Being seasonably relevant, Hatch Magazine recently sent links out via social media to the 2014 article Winter Fly Fishing: Leave the Cotton at Home. It is a brief, but sufficient public service announcement that makes a great case for eschewing jeans and sweatshirts in favor of much more efficient materials. As the piece mentions, efficiency is second in importance to safety: certain fabrics, like cotton, can be downright dangerous in winter conditions.
Anyone who has been wet in denim can attest to this. This excludes those who see jorts (the delightful portmanteau of “jeans” and “shorts,” for the cultured or otherwise uninitiated) as appropriate water park wear. I’ve heard that telltale clicking of blue jean rivets against water slide seams from Wisconsin Dells to Myrtle Beach. I have to assume that Gold Bond sees an uptick in sales from those who make the choice to don denim as a swimsuit alternative. Unfortunate fashion and inevitable rashes in the summer aside, jeans are not the article of clothing for winter fishing.
“Another example of fly fishing elitism!”
“You’re too good for Wranglers, huh?”
“Not all of us can drop $200 on Patagonia Nano Puff pants / bifurcated sleeping bags.”
If being elitist means not freezing to death or feeling like I’m wading with crumpled up newspapers from waist to ankle, then yes, I’m elitist. But passing up the bottom half of a Canadian tuxedo in favor of, well, anything else, isn’t that demanding of an operation. My first pair of fleece bottoms came from Old Navy. If they cost more than $15, I’d be surprised. They’re a little short and tight now, and they are so pilled that I could use them as a ghillie suit. But they’re perfect for under-wader wear.
Here’s why I got them. It was a November camping trip, with some reservoir smallmouth fishing as the main draw. There were eight of us, and the temperatures hovering right above freezing couldn’t put a damper on our desire to be on the water. That first morning we hopped into canoes, paddling around the islands and cliffs looking for fish. It was slow going in every respect. I’m being polite when I say that I wasn’t paired up with the most adept oarsman. That being said, the inefficiency of propulsion allowed me to fish a little longer into the day. Others switched from angling to other boating activities. Like jousting.
Certain moments of the event are crystallized in my mind. The sound of hull cracking against hull. John’s lures spinning and fluttering deep into the clear water. The immediate weight of my jeans testing the buoyancy of my life jacket. I can actually attribute the preservation of all my lures to getting into fly fishing months before, as I had filled the pockets of my brand new vest with the contents of my tackle box.
The walk back to the cabin was soggy and cold, both negative aspects seemingly increasing with each step. It felt like I was surely going to slowly freeze to a halt, like Ötzi the iceman… but in Bugle Boys. I think it was that day, inches from a campfire, that I decided all of those claims of quick-drying and water-repellent clothes were worth investigating.
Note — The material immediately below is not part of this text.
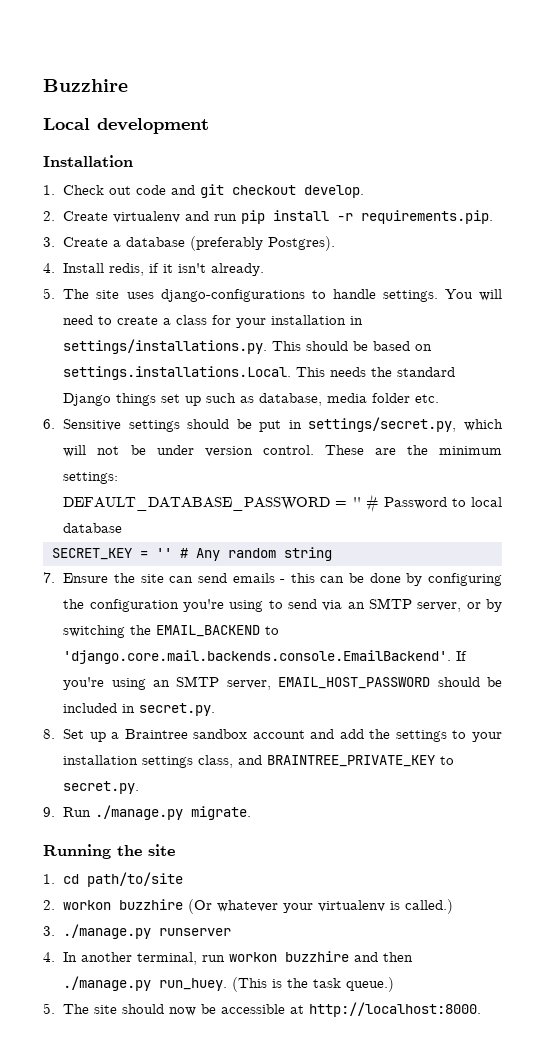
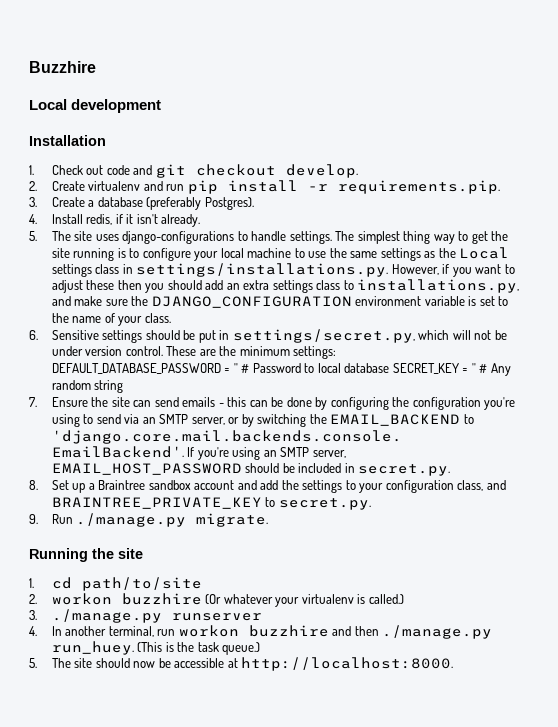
[444,289,502,301] [63,315,364,328] [63,339,433,354] [63,366,456,380] [63,393,440,406] You will need to create a class for your installation in settings/installations.py. This should be based on settings.installations.Local. This needs the standard Django things set up such as database, media folder etc. -> [335,231,509,244] [51,247,510,261] [51,263,515,277] [51,279,520,293] [51,296,509,308] [51,313,171,326] The simplest thing way to get the site running is to configure your local machine to use the same settings as the Local settings class in settings/installations.py. However, if you want to adjust these then you should add an extra settings class to installations.py, and make sure the DJANGO_CONFIGURATION environment variable is set to the name of your class.
(123, 528) // -> (390, 368) none
[63,755,194,768] installation settings -> [385,480,454,493] configuration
I’m not a brand loyalist. Most of my layers are pretty old, as the stuff is essentially a soft and durable plastic. When I worked at a fly shop, I loaded up on base, mid, and heavy-weight thermals. I buy socks whenever I see good pairs on sale. You can never have too many pairs of good socks. And although I feel like my nicest technical clothing should be reserved for photo shoots and week-long bush excursions, I need to remind myself that A) I don’t do either of those things, and B) the stuff is meant to be worn.
I know that looking like the guy in a Skoal ad from the 1970’s is somewhat desirable. Knee-deep in canvas hip waders, chest hair tufting from a slightly unbuttoned buffalo plaid shirt, hooked up with some angry-looking trout, and wearing some well-faded jeans. In reality, the guy is one fall away from dying of hypothermia and a few cans of dip short of mouth cancer. Grandpa would have worn Capilene if had the option, just like he would have used medicine instead of leaches, air conditioning instead of a block of ice in front of a fan, or a space-age hyper-engineered sling pack instead of a vest.
Breathable water-resistant quick-drying antimicrobial lightweight insulating UV-resistant packable ecofriendly gear might sound a little pretentious. And if you constantly talk about how amazing your t-shirt is, then the shirt is not what’s pretentious. But this clothing is so commonplace now, so affordable, that there isn’t any reason why even the most casual outdoorsman can’t get a few pieces. If for some reason you’re still holding out and holding on to your favorite fishin’ dungarees, hopefully this helps you make the jump.
Meanwhile, I’m in the early design stages of multipolymer ultrawick sustainable denim. The flannel and coozy bros are going to love the waders that look like overalls, and the money the pros on the BASS circuit throw in is going to make the guys on Shark Tank come to me.